Philip Morris & Co. v. Williams (2007) • P’s husband died of lung cancer after smoking. P sued D for fraud claiming D had known for 40 years that cigarettes caused cancer but concealed information from the public and/or lied about it (decedent relied on those lies to continue smoking). Jury awarded $525,000 in compensatories (after remittance) and $79.5 million in punitives. Oregon SCT upheld award after applying Gore’s guideposts. D challenged the lower court’s jury instructions. • P’s attorney told jury to “think about how many other Jesse Williams in the last 40 years in the State of Oregon there have been….” • Jury instruction:“Punitive damages are awarded against a D to punish misconduct and to deter misconduct” and “are not intended to compensate P or anyone else for damages caused by the D’s conduct.” • State court rejected D’s request for a different instruction telling jury they could consider harm suffered by others in determining relationship of D’s conduct to P’s harm BUT that it could not punish D for the impact of its alleged misconduct on other persons who may bring lawsuits of their own
Philip Morris Co v. Williams – Supreme Court • Why does the SCT reverse the award – i.e., what does the jury instruction allow the jury to do? • Is this a procedural due process (lack of adequate safeguards) problem or a substantive due process (direct review of excessiveness) problem? • After Williams, can juries still take into account the harm D has caused to other people D in determining the reprehensibility of D’s conduct (Gore guidepost #1)? • What must lower courts do to ensure that juries seek “simply to determine reprehensibility” but not “punish for harm caused strangers?” • http://www.courts.mo.gov/file.jsp?id=7659
Punitive Damages For Breach of Contract • General Rule: No punitive damages for breach of contract unless there is an independent tort in the contract setting that can be the basis of the punitive damages award. • WHY this general hostility to punitive damages in breach of contract? • Tradition – forms of action are separate • Hostility to punitive damages – courts don’t want to extend beyond torts and “open the floodgates” of litigation • Deterrent effect on entering contracts could be too significant
Independent Torts (Possibly) Supporting Punitive Damages In Breach of Contract Situations • Fraud • Examples – Formosa, Haslip,State Farm, Gore • Conversion (theft) • Haslip (alternative theory) • Bad-Faith Breach (insurance only?) • State Farm – excellent example • Tortious Interference with contract/business relations • Courts usually require that D’s breach of contract w/ P have the purpose of interfering w/ P’s other relationships – NOT enough that D knew could hurt other relationships • Gross Negligence (?) • Usually not a basis for punitives in breach of contract UNLESS there is some physical harm to person or property other than that under the contract • Ordinary negligence is never the basis for punitives (contract or not)

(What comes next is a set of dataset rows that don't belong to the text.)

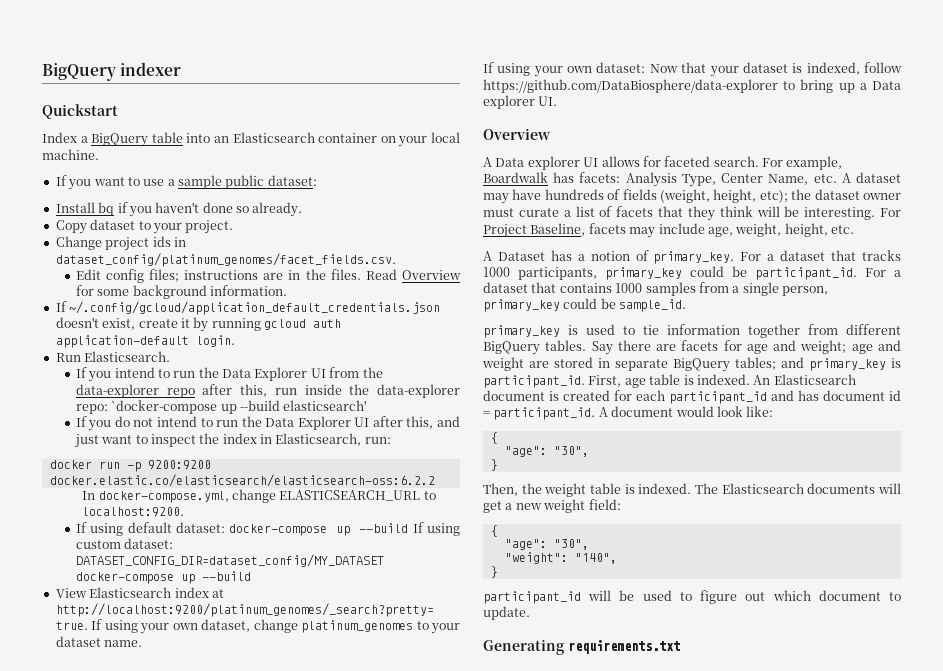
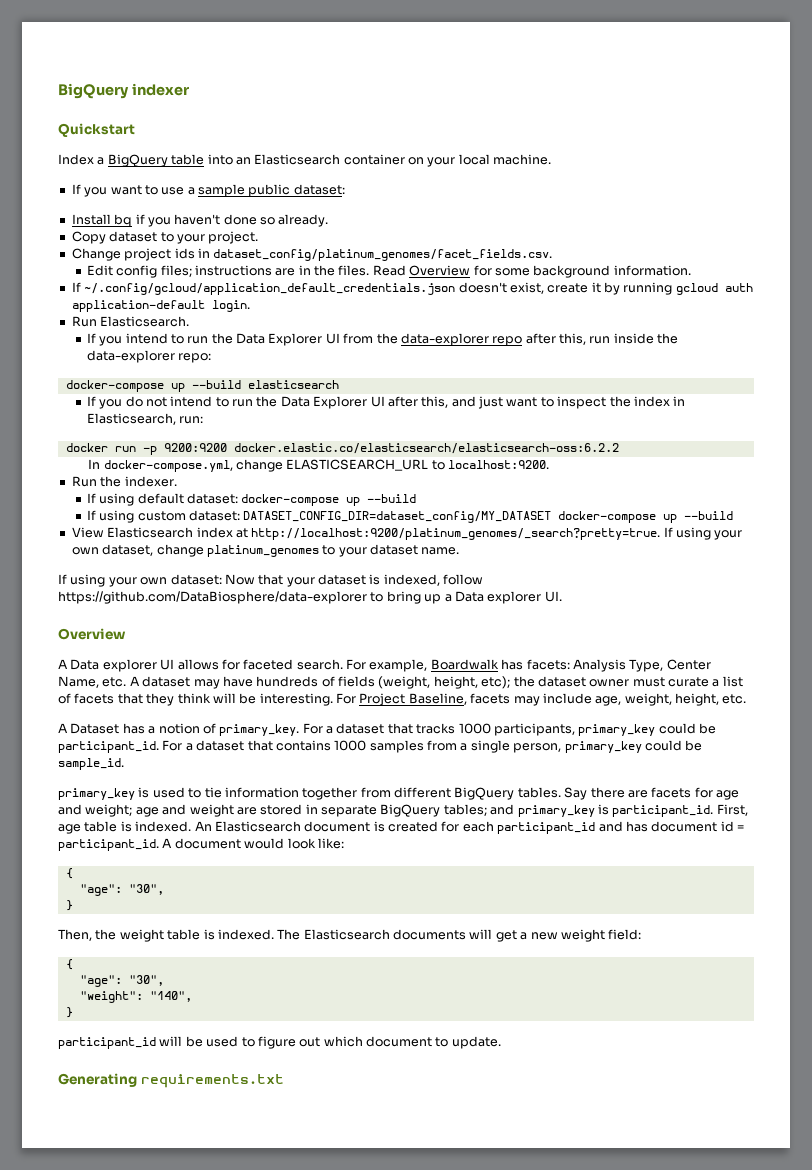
- If you intend to run the Data Explorer UI from the data-explorer repo after this, run inside the data-explorer repo: `docker-compose up --build elasticsearch'
+ If you intend to run the Data Explorer UI from the data-explorer repo after this, run inside the data-explorer repo:
+ docker-compose up --build elasticsearch
+ Run the indexer.
- If using default dataset: docker-compose up --build If using custom dataset: DATASET_CONFIG_DIR=dataset_config/MY_DATASET docker-compose up --build
+ If using default dataset: docker-compose up --build
+ If using custom dataset: DATASET_CONFIG_DIR=dataset_config/MY_DATASET docker-compose up --build

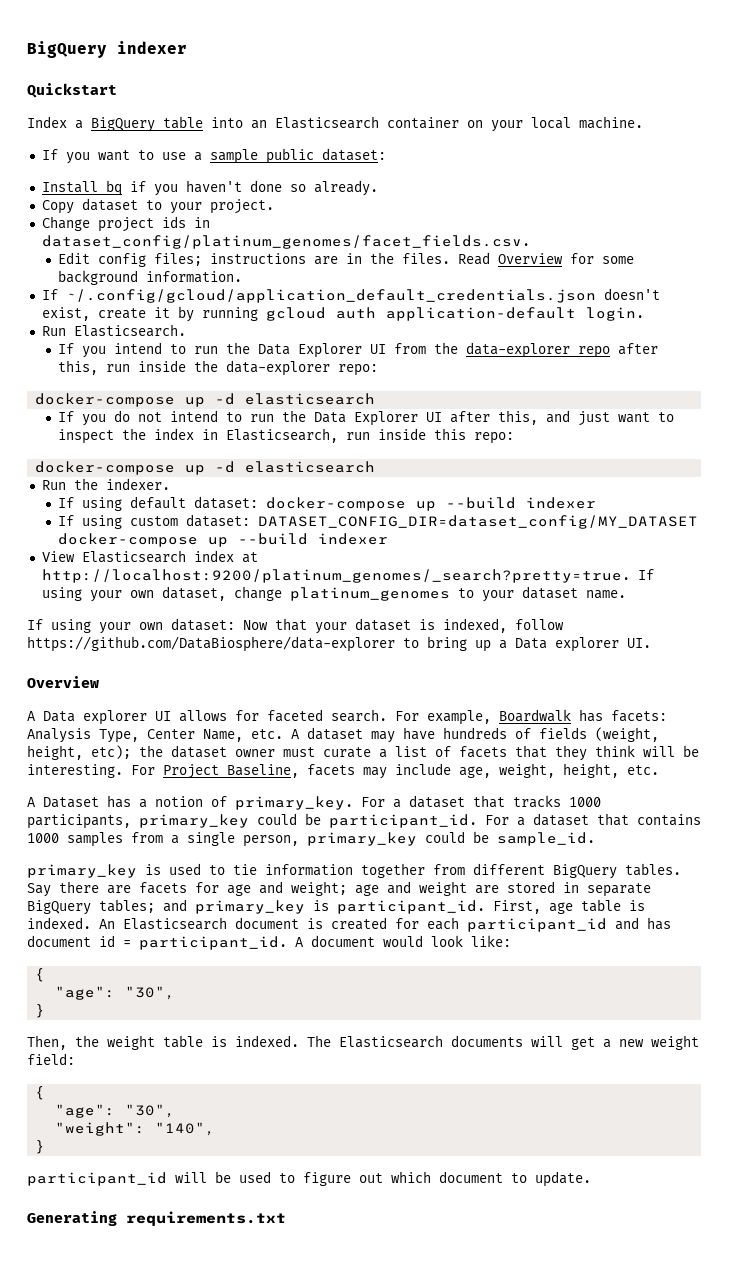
  If you intend to run the Data Explorer UI from the data-explorer repo after this, run inside the data-explorer repo:
- docker-compose up --build elasticsearch
+ docker-compose up -d elasticsearch
- If you do not intend to run the Data Explorer UI after this, and just want to inspect the index in Elasticsearch, run:
- docker run -p 9200:9200 docker.elastic.co/elasticsearch/elasticsearch-oss:6.2.2
- In docker-compose.yml, change ELASTICSEARCH_URL to localhost:9200.
+ If you do not intend to run the Data Explorer UI after this, and just want to inspect the index in Elasticsearch, run inside this repo:
+ docker-compose up -d elasticsearch
- If using default dataset: docker-compose up --build
+ If using default dataset: docker-compose up --build indexer
- If using custom dataset: DATASET_CONFIG_DIR=dataset_config/MY_DATASET docker-compose up --build
+ If using custom dataset: DATASET_CONFIG_DIR=dataset_config/MY_DATASET docker-compose up --build indexer

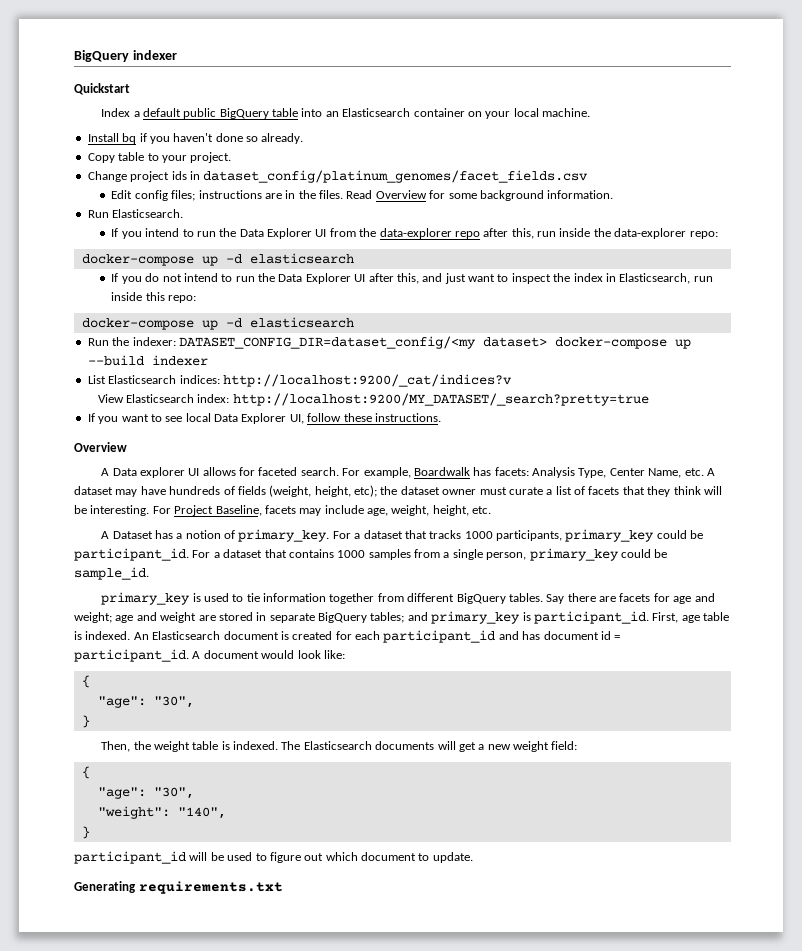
- Index a BigQuery table into an Elasticsearch container on your local machine.
+ Index a default public BigQuery table into an Elasticsearch container on your local machine.
- If you want to use a sample public dataset:
- Copy dataset to your project.
+ Copy table to your project.
- Change project ids in dataset_config/platinum_genomes/facet_fields.csv.
+ Change project ids in dataset_config/platinum_genomes/facet_fields.csv
- If ~/.config/gcloud/application_default_credentials.json doesn't exist, create it by running gcloud auth application-default login.
- Run the indexer.
- If using default dataset: docker-compose up --build indexer
- If using custom dataset: DATASET_CONFIG_DIR=dataset_config/MY_DATASET docker-compose up --build indexer
- View Elasticsearch index at http://localhost:9200/platinum_genomes/_search?pretty=true. If using your own dataset, change platinum_genomes to your dataset name.
- If using your own dataset: Now that your dataset is indexed, follow https://github.com/DataBiosphere/data-explorer to bring up a Data explorer UI.
+ Run the indexer: DATASET_CONFIG_DIR=dataset_config/<my dataset> docker-compose up --build indexer
+ List Elasticsearch indices: http://localhost:9200/_cat/indices?v
+ View Elasticsearch index: http://localhost:9200/MY_DATASET/_search?pretty=true
+ If you want to see local Data Explorer UI, follow these instructions.

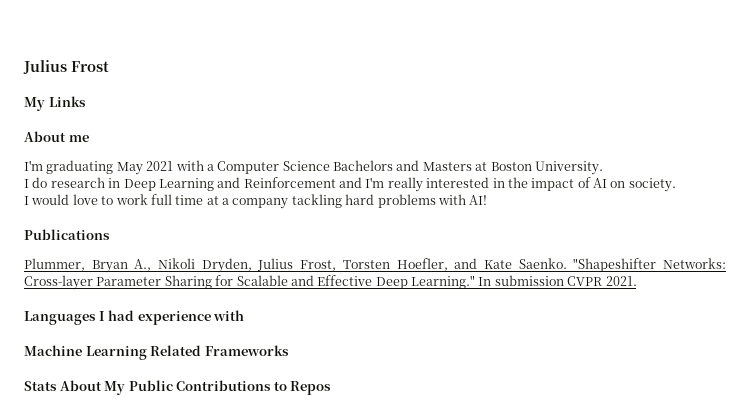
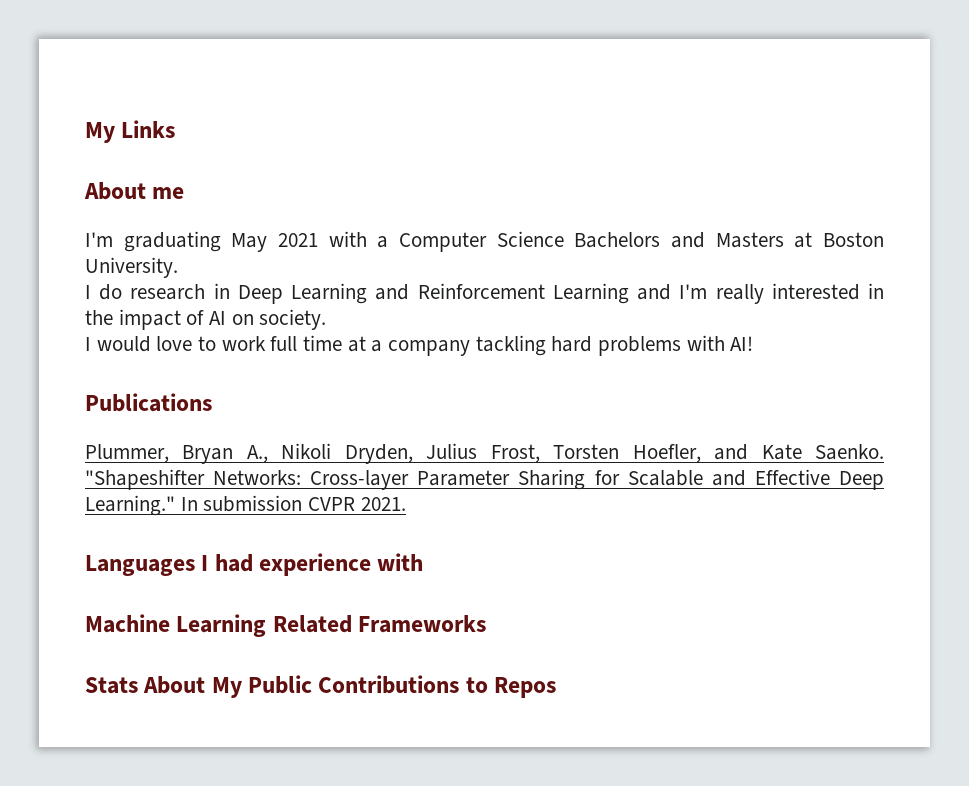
- Julius Frost
- I do research in Deep Learning and Reinforcement and I'm really interested in the impact of AI on society.
+ I do research in Deep Learning and Reinforcement Learning and I'm really interested in the impact of AI on society.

Formosa Plastics v. Presidio Engineers • Formosa invited Presidio to bid on a construction project for concrete foundations. Sent a bid package w/ representations re each parties’ obligations on (1) ordering & delivery of material, (2) work schedule, (3) beginning/end dates. • Presidio relied on these representations to enter a bid, which was accepted. • Job was substantially delayed, ended up costing far more than estimated. • Presidio discovered that Formosa intentionally lied about the bid package & ran a scheme to induce contractors to make low bids & then stay in the game even after the Formosa breached its obligations • Jury found fraud and awarded punitive damages. Texas SCT upheld despite Formosa’s argument that this was merely breach of K. Fraud was an independent tort. • Doesn’t most of Presidio’s damage come from breach of contract? What is it about fraudulent inducement that makes us so willing to award punitives? • What if D intentionally began scheduling deliveries or multiple workmen after the project began? Is that fraud or just intentional breach? Is timing everything on these sorts of claims for punitive damages? Why?